Task item:
Once you have read the entries below, repeat all of them exactly.
Entries provided Block Start
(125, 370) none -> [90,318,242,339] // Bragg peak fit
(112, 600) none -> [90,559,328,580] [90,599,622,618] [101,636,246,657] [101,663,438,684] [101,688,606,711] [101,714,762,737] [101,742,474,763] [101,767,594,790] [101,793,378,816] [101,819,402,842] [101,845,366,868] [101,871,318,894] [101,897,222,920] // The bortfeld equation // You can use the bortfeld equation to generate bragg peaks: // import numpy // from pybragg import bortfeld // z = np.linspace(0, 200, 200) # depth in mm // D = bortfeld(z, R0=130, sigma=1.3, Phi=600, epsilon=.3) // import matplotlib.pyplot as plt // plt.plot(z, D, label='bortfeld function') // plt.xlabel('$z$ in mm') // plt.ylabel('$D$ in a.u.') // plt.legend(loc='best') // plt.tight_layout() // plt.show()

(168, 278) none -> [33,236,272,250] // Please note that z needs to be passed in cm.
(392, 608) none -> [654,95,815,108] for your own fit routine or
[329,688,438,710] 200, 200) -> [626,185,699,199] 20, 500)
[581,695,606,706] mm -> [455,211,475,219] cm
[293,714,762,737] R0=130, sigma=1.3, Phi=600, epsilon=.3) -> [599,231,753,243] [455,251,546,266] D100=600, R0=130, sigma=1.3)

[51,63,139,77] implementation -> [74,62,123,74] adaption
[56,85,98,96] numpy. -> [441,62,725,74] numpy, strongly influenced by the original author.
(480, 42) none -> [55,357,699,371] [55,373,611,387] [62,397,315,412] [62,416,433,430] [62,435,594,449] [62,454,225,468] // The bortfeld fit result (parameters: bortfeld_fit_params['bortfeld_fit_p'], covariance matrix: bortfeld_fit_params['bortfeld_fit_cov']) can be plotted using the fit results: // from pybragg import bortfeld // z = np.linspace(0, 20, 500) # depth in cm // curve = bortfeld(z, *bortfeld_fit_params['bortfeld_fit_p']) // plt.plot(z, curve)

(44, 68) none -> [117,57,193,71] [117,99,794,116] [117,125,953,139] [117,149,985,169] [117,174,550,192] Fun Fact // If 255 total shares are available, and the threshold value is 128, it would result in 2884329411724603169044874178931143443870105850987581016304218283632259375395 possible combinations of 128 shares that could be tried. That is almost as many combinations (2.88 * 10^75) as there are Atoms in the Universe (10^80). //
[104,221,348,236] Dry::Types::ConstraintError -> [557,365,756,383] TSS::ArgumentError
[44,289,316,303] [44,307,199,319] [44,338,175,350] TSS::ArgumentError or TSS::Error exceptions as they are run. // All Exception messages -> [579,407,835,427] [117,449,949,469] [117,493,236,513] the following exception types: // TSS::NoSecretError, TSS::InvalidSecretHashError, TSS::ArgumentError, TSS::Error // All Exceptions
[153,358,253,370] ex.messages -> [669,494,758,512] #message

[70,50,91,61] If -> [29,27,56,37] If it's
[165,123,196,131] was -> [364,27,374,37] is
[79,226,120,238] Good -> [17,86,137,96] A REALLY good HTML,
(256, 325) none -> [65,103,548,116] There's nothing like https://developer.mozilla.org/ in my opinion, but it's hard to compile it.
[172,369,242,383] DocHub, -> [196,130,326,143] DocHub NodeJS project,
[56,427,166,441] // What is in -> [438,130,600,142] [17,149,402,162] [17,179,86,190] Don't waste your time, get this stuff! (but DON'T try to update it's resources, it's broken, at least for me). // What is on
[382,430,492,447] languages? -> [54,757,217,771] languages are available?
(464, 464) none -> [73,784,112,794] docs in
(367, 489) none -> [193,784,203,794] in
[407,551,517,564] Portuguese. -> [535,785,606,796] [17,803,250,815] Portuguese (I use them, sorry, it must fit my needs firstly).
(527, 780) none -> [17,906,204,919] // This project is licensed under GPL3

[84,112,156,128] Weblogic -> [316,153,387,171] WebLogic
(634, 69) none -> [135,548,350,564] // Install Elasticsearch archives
Entries provided Block End
Task response:
(125, 370) none -> [90,318,242,339] // Bragg peak fit
(112, 600) none -> [90,559,328,580] [90,599,622,618] [101,636,246,657] [101,663,438,684] [101,688,606,711] [101,714,762,737] [101,742,474,763] [101,767,594,790] [101,793,378,816] [101,819,402,842] [101,845,366,868] [101,871,318,894] [101,897,222,920] // The bortfeld equation // You can use the bortfeld equation to generate bragg peaks: // import numpy // from pybragg import bortfeld // z = np.linspace(0, 200, 200) # depth in mm // D = bortfeld(z, R0=130, sigma=1.3, Phi=600, epsilon=.3) // import matplotlib.pyplot as plt // plt.plot(z, D, label='bortfeld function') // plt.xlabel('$z$ in mm') // plt.ylabel('$D$ in a.u.') // plt.legend(loc='best') // plt.tight_layout() // plt.show()

(168, 278) none -> [33,236,272,250] // Please note that z needs to be passed in cm.
(392, 608) none -> [654,95,815,108] for your own fit routine or
[329,688,438,710] 200, 200) -> [626,185,699,199] 20, 500)
[581,695,606,706] mm -> [455,211,475,219] cm
[293,714,762,737] R0=130, sigma=1.3, Phi=600, epsilon=.3) -> [599,231,753,243] [455,251,546,266] D100=600, R0=130, sigma=1.3)

[51,63,139,77] implementation -> [74,62,123,74] adaption
[56,85,98,96] numpy. -> [441,62,725,74] numpy, strongly influenced by the original author.
(480, 42) none -> [55,357,699,371] [55,373,611,387] [62,397,315,412] [62,416,433,430] [62,435,594,449] [62,454,225,468] // The bortfeld fit result (parameters: bortfeld_fit_params['bortfeld_fit_p'], covariance matrix: bortfeld_fit_params['bortfeld_fit_cov']) can be plotted using the fit results: // from pybragg import bortfeld // z = np.linspace(0, 20, 500) # depth in cm // curve = bortfeld(z, *bortfeld_fit_params['bortfeld_fit_p']) // plt.plot(z, curve)

(44, 68) none -> [117,57,193,71] [117,99,794,116] [117,125,953,139] [117,149,985,169] [117,174,550,192] Fun Fact // If 255 total shares are available, and the threshold value is 128, it would result in 2884329411724603169044874178931143443870105850987581016304218283632259375395 possible combinations of 128 shares that could be tried. That is almost as many combinations (2.88 * 10^75) as there are Atoms in the Universe (10^80). //
[104,221,348,236] Dry::Types::ConstraintError -> [557,365,756,383] TSS::ArgumentError
[44,289,316,303] [44,307,199,319] [44,338,175,350] TSS::ArgumentError or TSS::Error exceptions as they are run. // All Exception messages -> [579,407,835,427] [117,449,949,469] [117,493,236,513] the following exception types: // TSS::NoSecretError, TSS::InvalidSecretHashError, TSS::ArgumentError, TSS::Error // All Exceptions
[153,358,253,370] ex.messages -> [669,494,758,512] #message

[70,50,91,61] If -> [29,27,56,37] If it's
[165,123,196,131] was -> [364,27,374,37] is
[79,226,120,238] Good -> [17,86,137,96] A REALLY good HTML,
(256, 325) none -> [65,103,548,116] There's nothing like https://developer.mozilla.org/ in my opinion, but it's hard to compile it.
[172,369,242,383] DocHub, -> [196,130,326,143] DocHub NodeJS project,
[56,427,166,441] // What is in -> [438,130,600,142] [17,149,402,162] [17,179,86,190] Don't waste your time, get this stuff! (but DON'T try to update it's resources, it's broken, at least for me). // What is on
[382,430,492,447] languages? -> [54,757,217,771] languages are available?
(464, 464) none -> [73,784,112,794] docs in
(367, 489) none -> [193,784,203,794] in
[407,551,517,564] Portuguese. -> [535,785,606,796] [17,803,250,815] Portuguese (I use them, sorry, it must fit my needs firstly).
(527, 780) none -> [17,906,204,919] // This project is licensed under GPL3

[84,112,156,128] Weblogic -> [316,153,387,171] WebLogic
(634, 69) none -> [135,548,350,564] // Install Elasticsearch archives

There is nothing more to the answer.